キスだけでそれ以上のことはしてこない。羞恥心というものを持ち合わせていないのか、キスをした後もいつも通り、下手したらそのまま一緒にいたのものようにベッドで寝ているし。
……それがどことなくモヤモヤと支配していた。
「カクちゃん」
「どうした」
学校帰り、たまたま出会したカクちゃん。
公園でアイスを買ってあげ、二人で食べながらとある質問をした。
「………カクちゃんはイザナにキスされたことある?」
「は?」
「下.僕下.僕言ってる人間が下.僕にキスをするのは当たり前なの?」
目を見開き驚くカクちゃん。その反応はつまり、あり得ないってこと。二人きりになると必ずと言っていいほど、キスをされる。深い、まるで甘い果実を貪るように。全身が痺れて、イザナに委ねてしまいそうになってしまう。
ちょっとかさついていて、けど柔らかい。自分の唇に触れて、思わず思い出してしまえばみるみる顔は真っ赤になっていく。
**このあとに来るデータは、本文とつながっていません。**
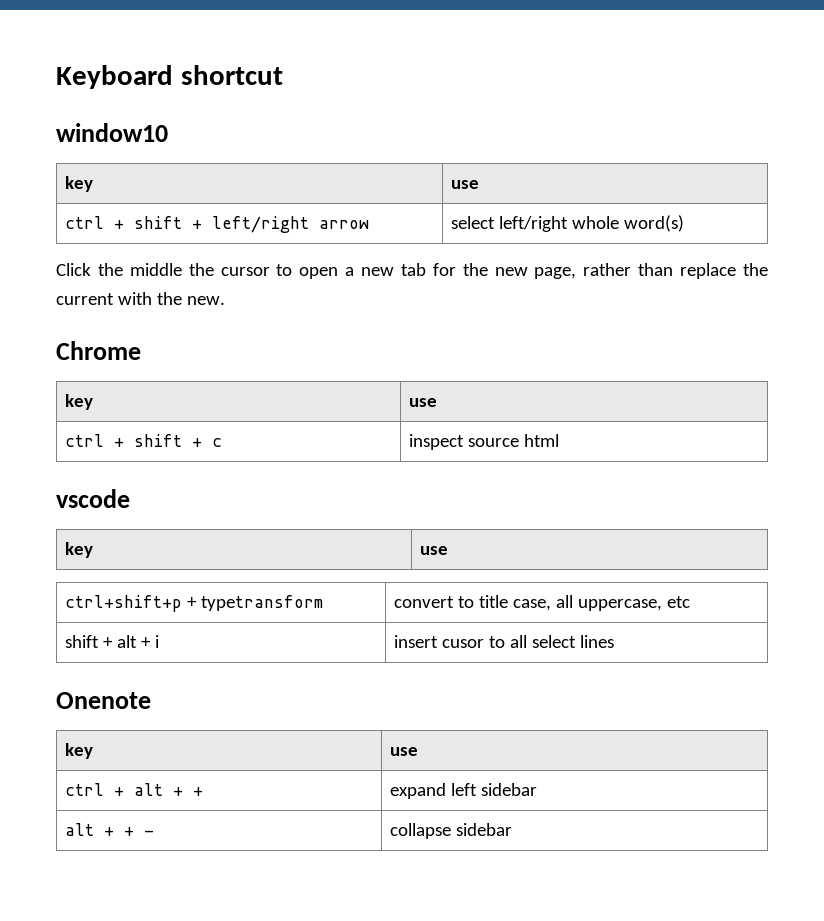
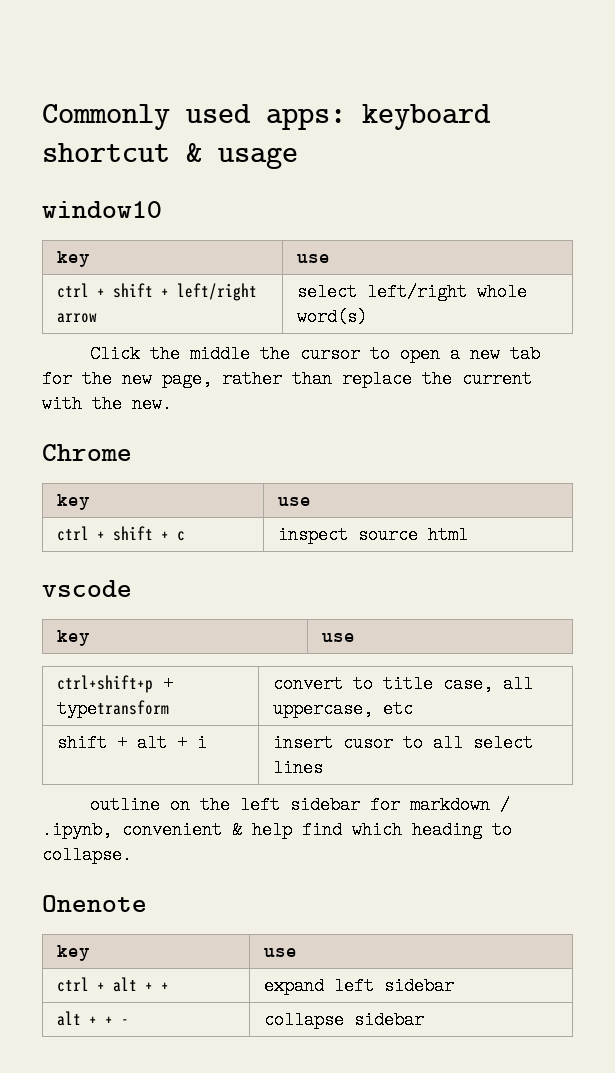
[56,65,173,89] Keyboard -> [42,104,491,130] Commonly used apps: keyboard
(283, 75) none -> [186,143,298,169] & usage
(615, 641) none -> [89,796,510,814] [42,821,512,839] [42,846,132,864] // outline on the left sidebar for markdown / .ipynb, convenient & help find which heading to collapse.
「イザナはああ見えて優しいところがあるからな。Aも知ってるだろ?」
「うん、知ってる」
「と、とにかく俺はイザナからそういうことはさ、されたことない。断じてない。そもそも俺、男だぞ」
「そんな否定しなくても」
私と同じように顔を赤くするカクちゃん。それが面白くて両手を伸ばして顔を包み込む。「可愛いカクちゃん」と笑えばなおのこと顔を赤くしていて。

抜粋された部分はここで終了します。